子供の頃、味噌汁の鰹節を削るのは、ウチでは子供の仕事だった。しかし、オヤジが独立して、母親が仕事を手伝うようになってから、出汁は「かつお風味の本だし」になり、僕も三年前まで、ずっと本だしをつかってた。鰹節を削るのはけっこうかったるいのだ。
本だしをやめるきっかけは、皮肉にも味噌汁作ってるときに、本だしがけっこう多めにはいってしまい、味を見ながら味噌を加えていったら、味噌少なめで意外とおいしい味噌汁が出来た事による。
当時、仕事で時々大阪にいってたのだけど、大阪で食事して思ったのは、「出汁をしっかり取っていると醤油は少なくてもかまわない」ということだった。関西は味がうすいと僕等東京の人は思っているけど、正確には「味付けがうすい」のであって、「味がうすい」のではない。何故、「味付けがうすい」のかというと、出汁がしっかりとってあるので、醤油や味噌といった調味料を大量に入れる必要がないからなのだ。
「命の出汁」の道場六三郎が、何かのインタビューで「命の出汁」の事をきかれて「最近の若い料理人は、最初から決められた量の鰹節しか使わないので、本当の出汁の力を知らない」みたいな事を言っていたのも読んで、僕も家にあったパックの鰹節を全部ぶち込んで出汁をとってみたのだけど、全然ダメだった。
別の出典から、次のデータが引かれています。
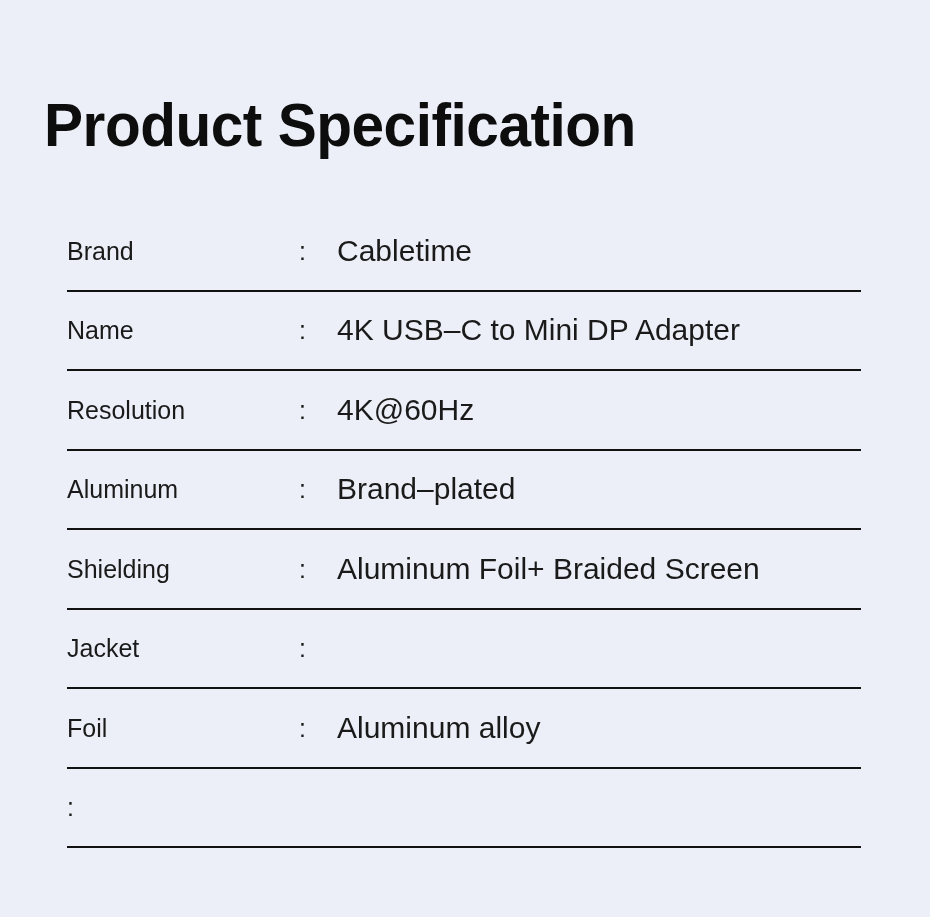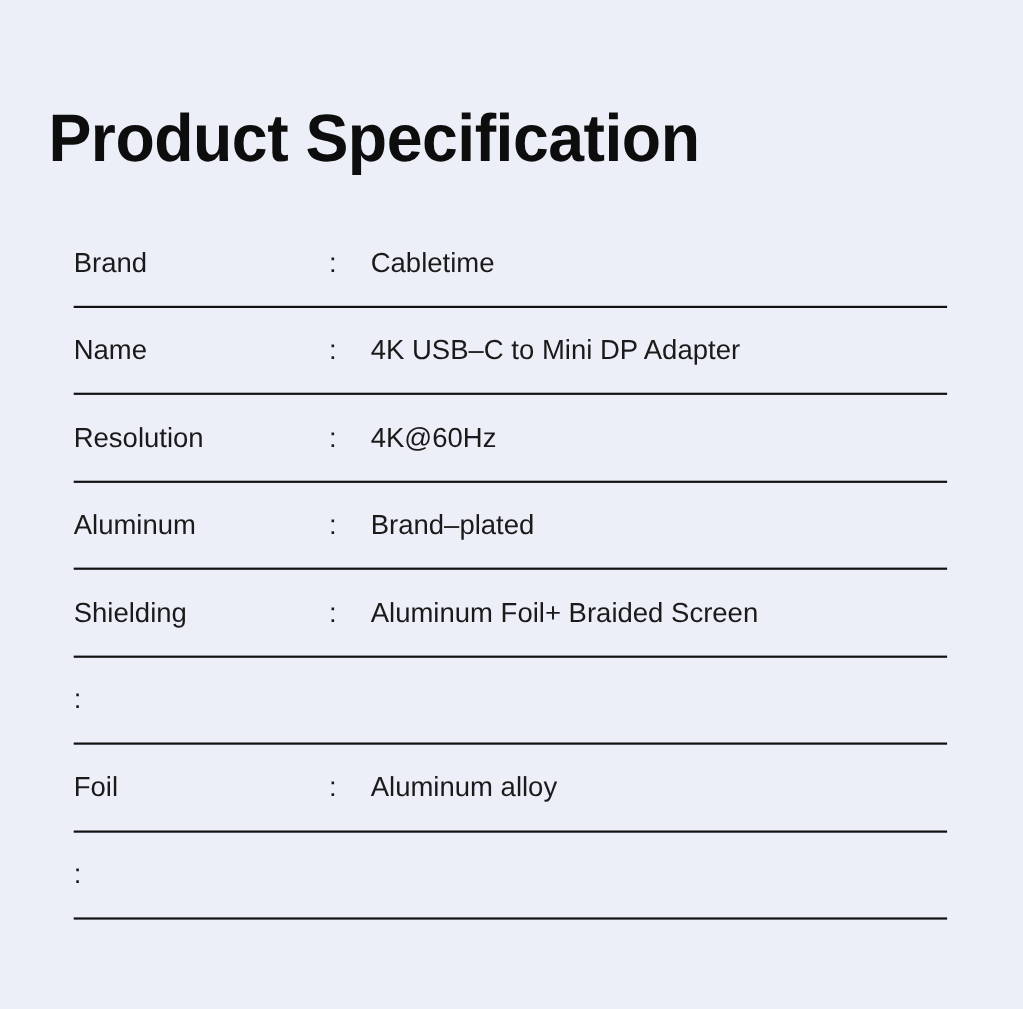--- a/index.html
+++ b/index.html
@@ -40,7 +40,7 @@
   .spec-table {
     position: absolute;
     left: 67px;
-    top: 200px;
+    top: 212px;
     width: 794px;
   }
 

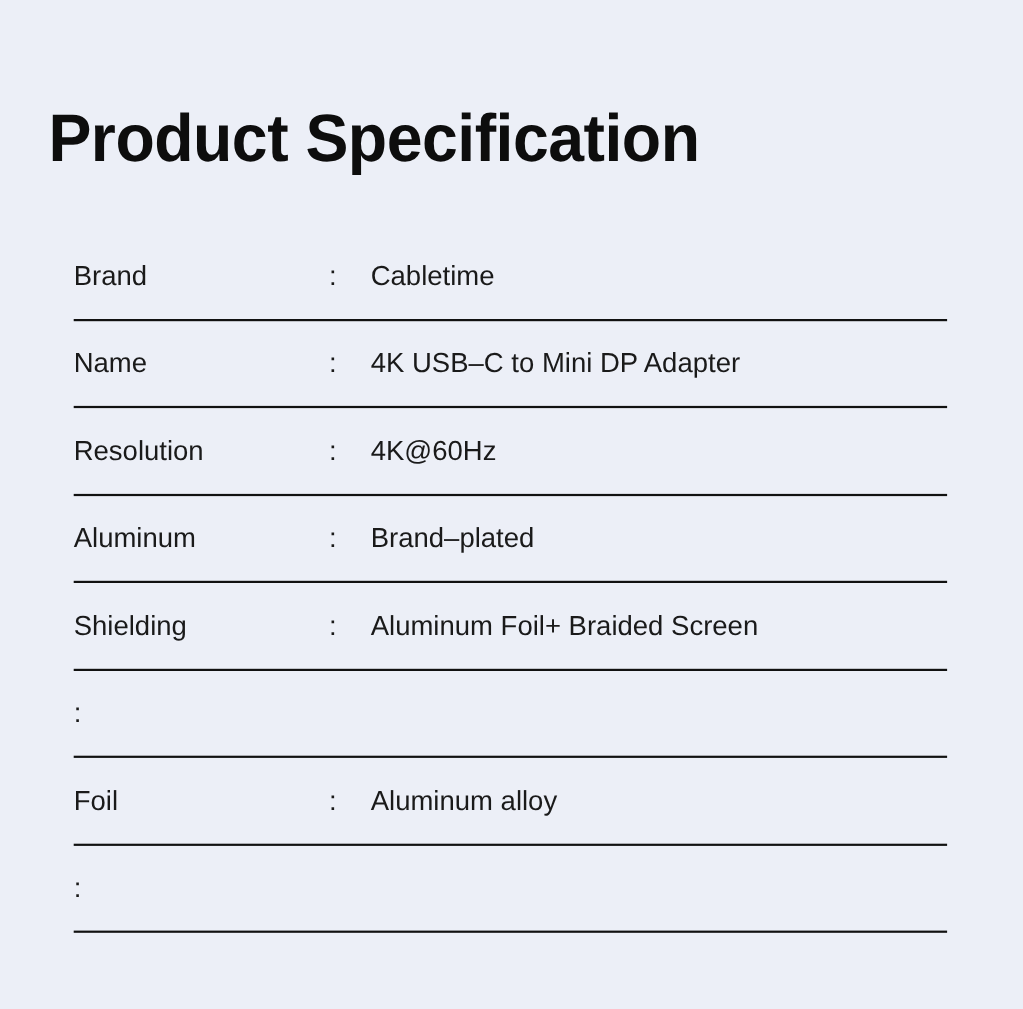--- a/index.html
+++ b/index.html
@@ -77,7 +77,7 @@
 
   .spec-value {
     flex: 1 1 auto;
-    font-size: 25px;
+    font-size: 30px;
     font-weight: 400;
     color: #1a1a1a;
     line-height: 1.2;

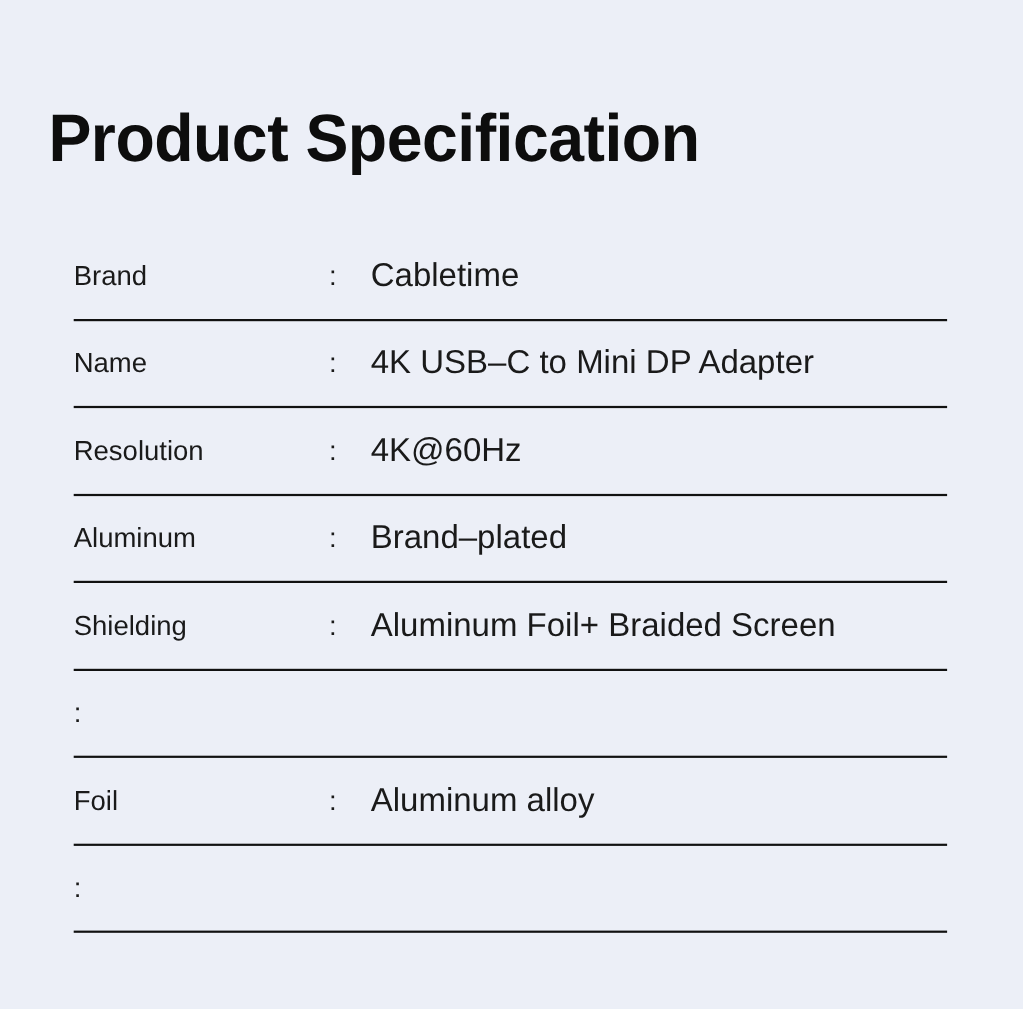--- a/index.html
+++ b/index.html
@@ -124,6 +124,7 @@
     </div>
 
     <div class="spec-row">
+      <div class="spec-label">Jacket</div>
       <div class="spec-sep">:</div>
     </div>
仕方がないので、関西風に煮干しの腹と頭をとって、昆布と一緒に水につけて冷蔵庫で一晩おいて、それを使ったらなかなか美味しい味噌汁が出来るようになった。一年前まで、ずっと味噌汁の出汁はそれを使っていたのだけれど、ある日偶然1400円で、小さな鰹節削りを見つけて、鰹節と一緒に買い、家で鰹節を多めに削って味噌汁を作ると、なんと!!ちゃんとした美味しい味噌汁ができた。
でも、ともかく鰹節削りは面倒くさい。沖縄には家庭用の電動鰹節削りがあると聞いて沖縄の友人に聞いてもらったんだけど、数年前に製造中止になったという。結局煮干し出汁に戻ったのだが、築地にいったとき、鰹節削りを見ていると(6000~12000円くらいする)すっごく妖しげな鰹節削りをみつけた。
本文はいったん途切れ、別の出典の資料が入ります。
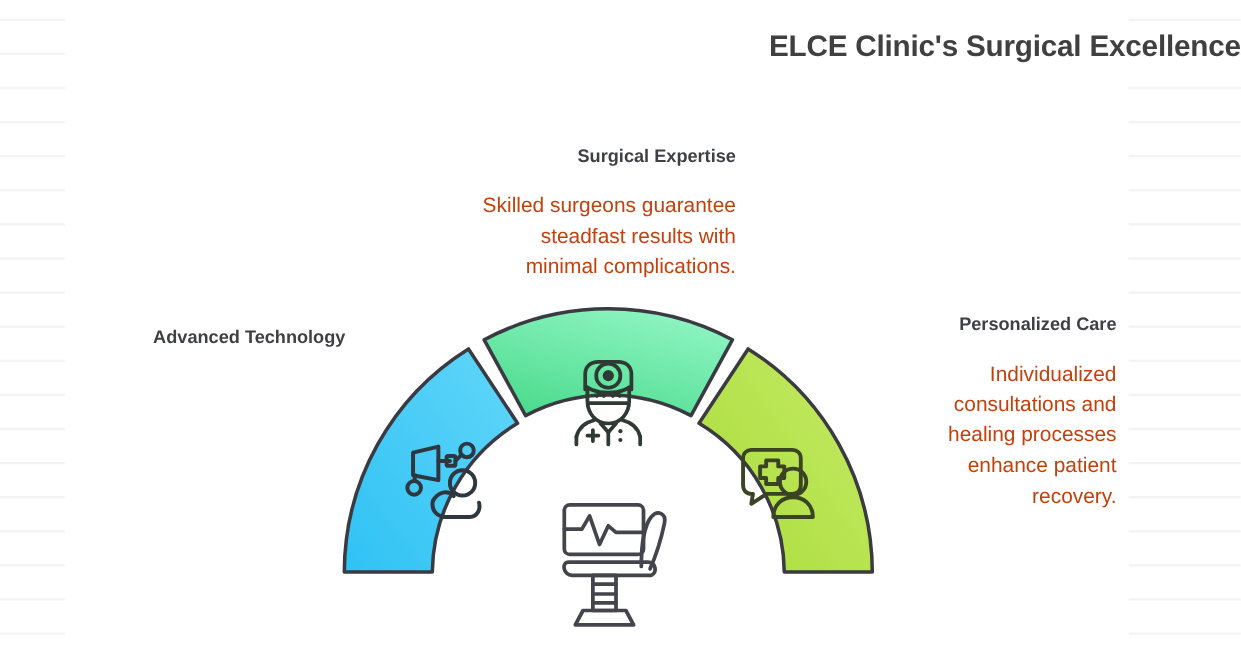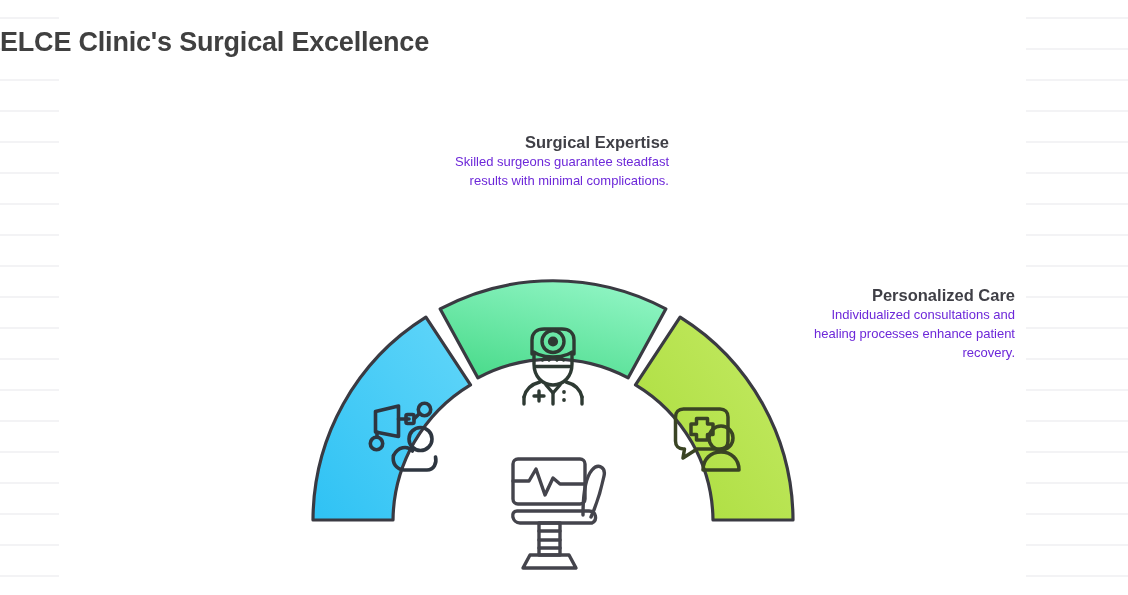--- a/index.html
+++ b/index.html
@@ -53,7 +53,7 @@
     left: 0;
     top: 27px;
     width: 1128px;
-    text-align: left;
+    text-align: right;
     font-size: 27px;
     font-weight: bold;
     color: #404040;

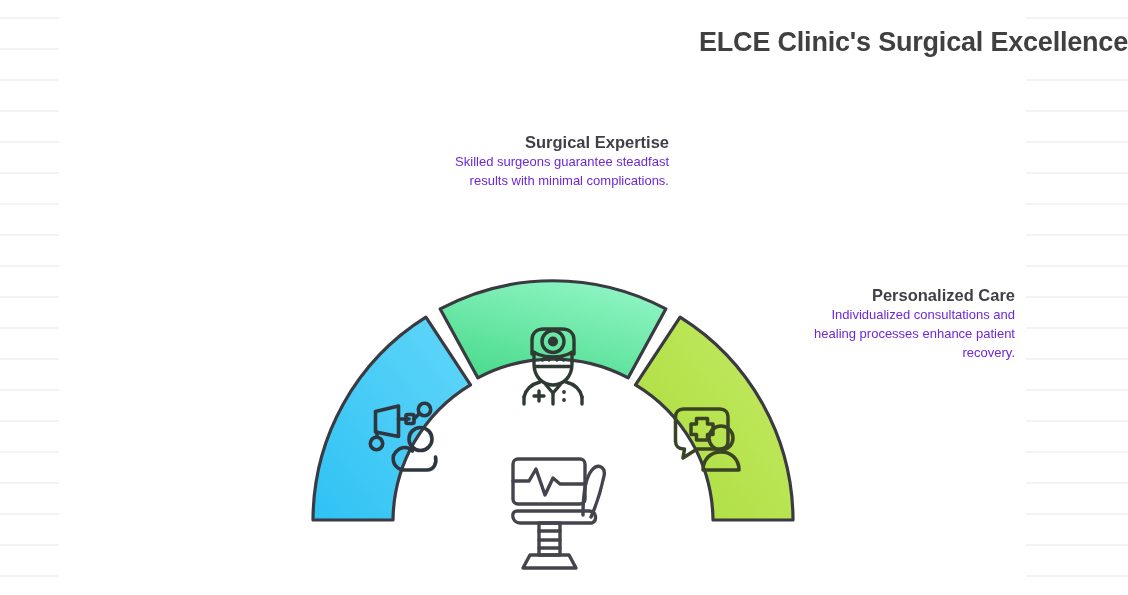--- a/index.html
+++ b/index.html
@@ -74,8 +74,9 @@
     line-height: 1.2;
   }
   .label-block .body {
-    font-size: 13px;
-    color: #6d28d9;
+    margin-top: 21px;
+    font-size: 19px;
+    color: #c2410c;
     line-height: 1.46;
   }
 

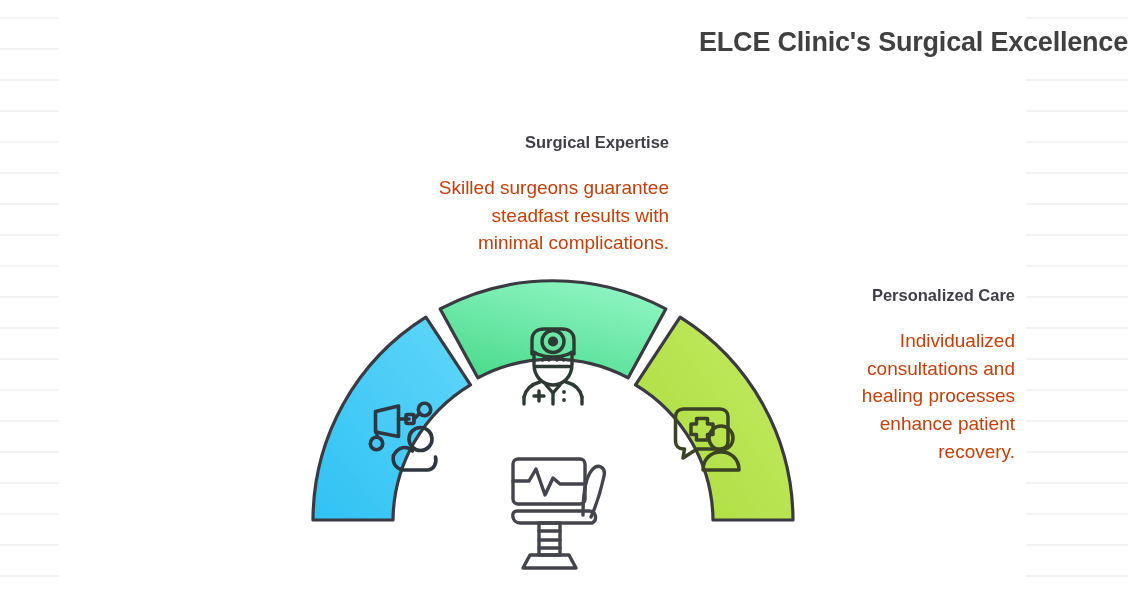--- a/index.html
+++ b/index.html
@@ -265,6 +265,7 @@
 </div>
 
 <div class="label-block" id="block-left">
+  <div class="heading">Advanced Technology</div>
 </div>
 
 <div class="label-block" id="block-right">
見ればわかるように、ほかの鰹節削りが工芸品の風格を持つなか、この鰹節削りはプラスティック製。しかもかき氷機の鰹節削りバージョンっていったキッチュな風格なのだ。おまけに名前が「オカカ7型」。殴っちゃうぞ(-_-;)
きちんと削った鰹節で美味しい味噌汁が作れるのを知った以上、きちんとした鰹節削りがほしい。でも、きちんとしたのは高いし、削るのが面倒な上、刃の角度の調整とか、メンテナンスも必要だ。それに比べてこのオカカ7型は、少なくとも削るのは楽そう。でも6800円の値段が付いている。
買い物に関しては即断即決の僕もさすがに考えた。で、その日は買わずにネットで検索をかけて、調べてみた。
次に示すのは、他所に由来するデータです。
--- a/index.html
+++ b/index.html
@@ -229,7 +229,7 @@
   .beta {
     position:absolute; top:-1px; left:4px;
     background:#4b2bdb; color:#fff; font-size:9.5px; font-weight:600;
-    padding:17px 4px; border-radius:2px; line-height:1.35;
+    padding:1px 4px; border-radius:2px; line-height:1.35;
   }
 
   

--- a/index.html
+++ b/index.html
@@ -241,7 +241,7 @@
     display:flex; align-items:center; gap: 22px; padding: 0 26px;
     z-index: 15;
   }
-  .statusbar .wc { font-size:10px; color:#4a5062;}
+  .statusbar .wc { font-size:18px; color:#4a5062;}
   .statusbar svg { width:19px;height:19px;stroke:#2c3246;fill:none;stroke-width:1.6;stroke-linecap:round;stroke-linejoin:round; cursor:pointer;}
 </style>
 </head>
外見のキッチュさによらず、ともかく楽に削れ、刃の調整も必要なく、便利だという意見がほとんどだった。でも6800円。かき氷機もどきなオカカ7型に・・・・
結局のところ僕は毎日味噌汁を作るとして365で6800を割ると18.6。つまり一日18.6円で一年間で償却できると、すっごく経営学的な理由をつけて自分を説得した上で購入した。
それ以来、僕の味噌汁は毎日おいしい。
一人分の鰹節を削るのに、1分かからないし、テレビを見ながらでもできる。
つけものにちょこっと削ったのをのせても美味しいし、冷や奴にも使える。
妹が甥、姪を連れてきたとき、これを見て、味噌汁を飲んで、すぐに購入した。

楽天で探したら5500円で送料無料でやんの。すっごく損した気分だ(-_-;)
鰹節に関しては、僕は築地仲卸の伏高さんからネット通販で買っている。僕が買うのは亀節。伏高さんのHPには、出汁の取り方なども書いてあって、すごく役に立つ。「本がえし」や「五島灘の甘い一番塩」も僕のお気に入りだ。